I can’t say whether or not Woodstock ‘99 was something that people wanted or needed (I was five years old at the time) but what Callahan circles around but never quite lands on is not just that Woodstock ‘99 wasn’t needed, but that an authentic version of Lang’s original Woodstock could never be possible in 1999.  The original Woodstock was a business venture, sure, but it was a business venture that had its pulse on the counterculture, and could at least profess to be a genuine expression of the tastes and attitudes of young people at the time. Woodstock ‘99 could never be that because it wasn’t created by young people, it was created by old people looking for something to sell. While much attention is paid to the nu metal acts, Woodstock ‘99’s lineup is a mishmash of styles and genres, featuring jam bands (moe., Dave Matthews Band), post-grunge acts (Live, Bush), rappers (DMX, Ice Cube), electronic acts (The Chemical Brothers, Moby), radio friendly female singer-songwriters (Alanis Morissette, Sheryl Crow, Jewel), and incredibly out of place classic rock artists (Bruce Horsnby, Elvis Costello, Willie Nelson). For Lang, it was inconceivable that these different artists might have different fan bases that might not gel, because when he was a young person everybody seemed like they all listened to psych rock and folk. Generation X, and every generation after it, is much more fractured and disparate than the Boomers were. There is no cohesive counterculture for them to coalesce into because there is no monoculture for them to rebel against. It should be no surprise then that they gravitated towards music that wallowed in feelings of alienation and anomie, and that when someone from their parents’ generation tried to metaphorically and literally put them in a box, they started to go crazy.

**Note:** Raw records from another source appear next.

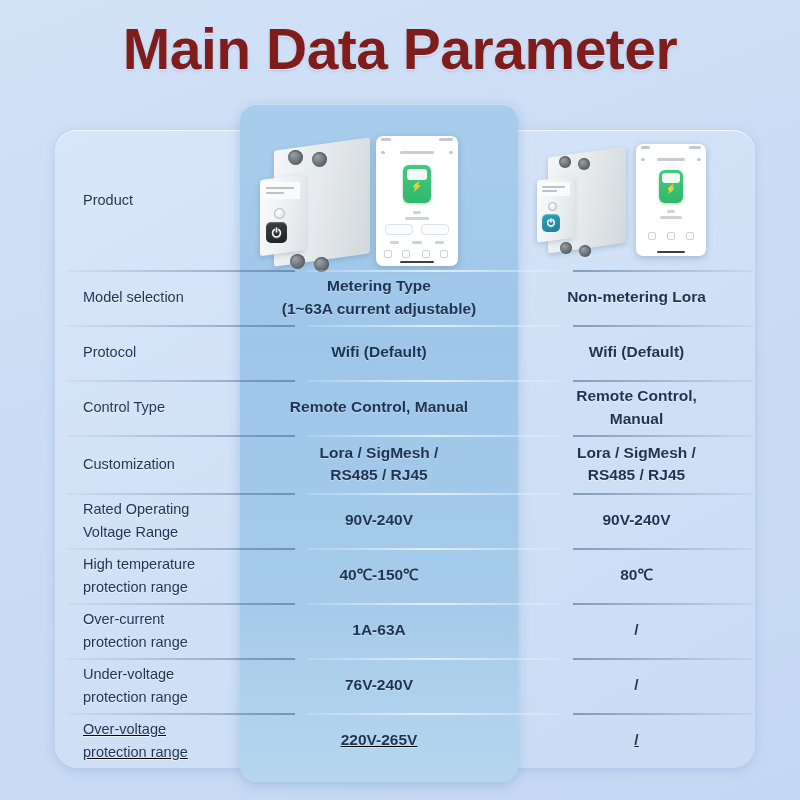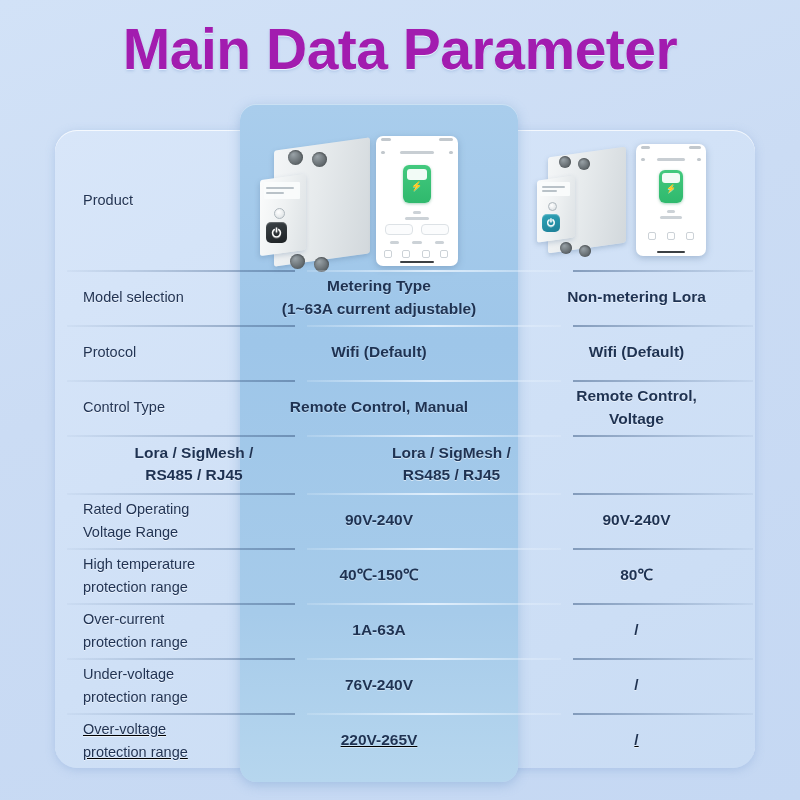"Main Data Parameter" .page-title { color: #a21caf -> #7f1d1d }
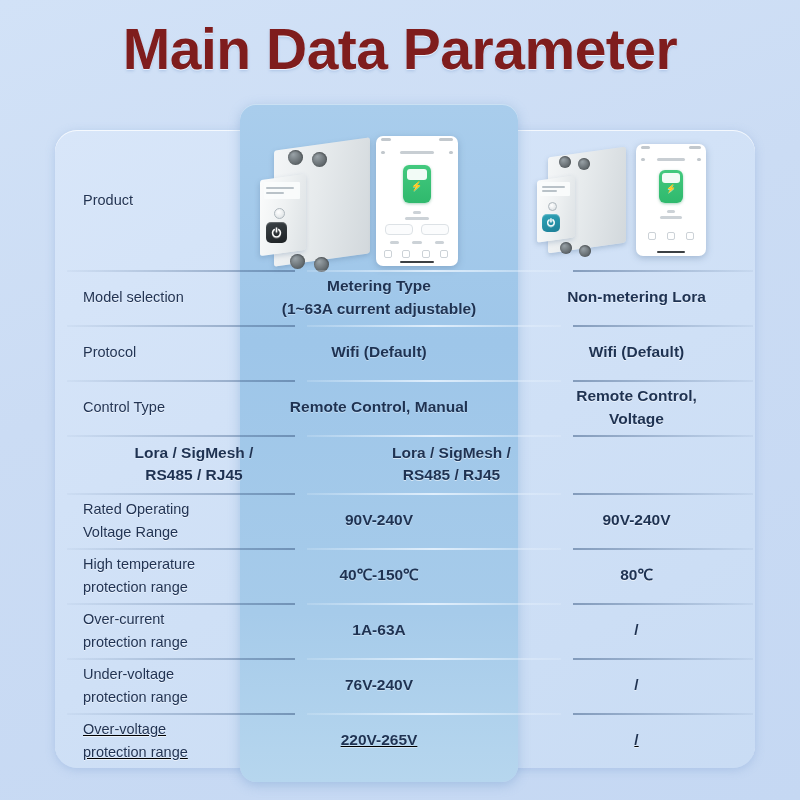"Voltage" div { text: Voltage -> Manual }
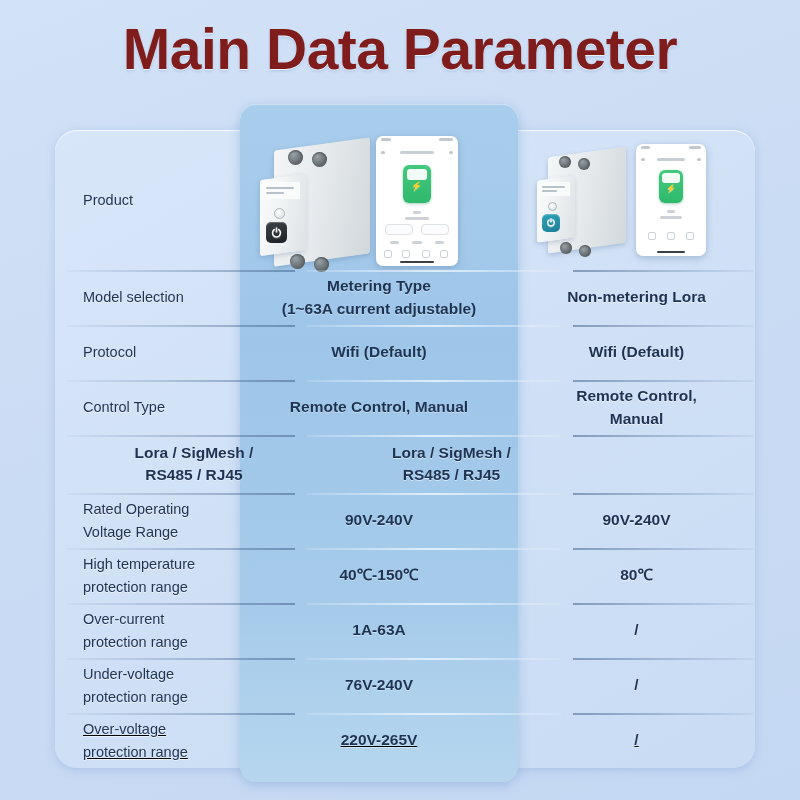"Customization" div.cell { html: none -> <div>Customization</div> }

Maybe that’s part of the tragedy of Woodstock ‘99 — maybe it’s the event that finally made it brutally clear how much harder it was to label anything as a generational moment, and therefore that much harder for any member of a subsequent generation to feel like they’re a part of something. The way we communicate, socialize, consume, and think have shifted at an alarming pace since the mid-20th century, and I’m sure that I don’t have to tell anybody under the age of 40 that not everyone has come to this realization. The sick irony, though, is that there truly is a top down effect to these changes — we didn’t invent the technologies and feed the economic and societal conditions that made this generation-breaking shift inevitable. Gen X, and perhaps even Millenials and Zoomers as well, don’t have any preternatural desire to break stuff. Everything has been broken for them already.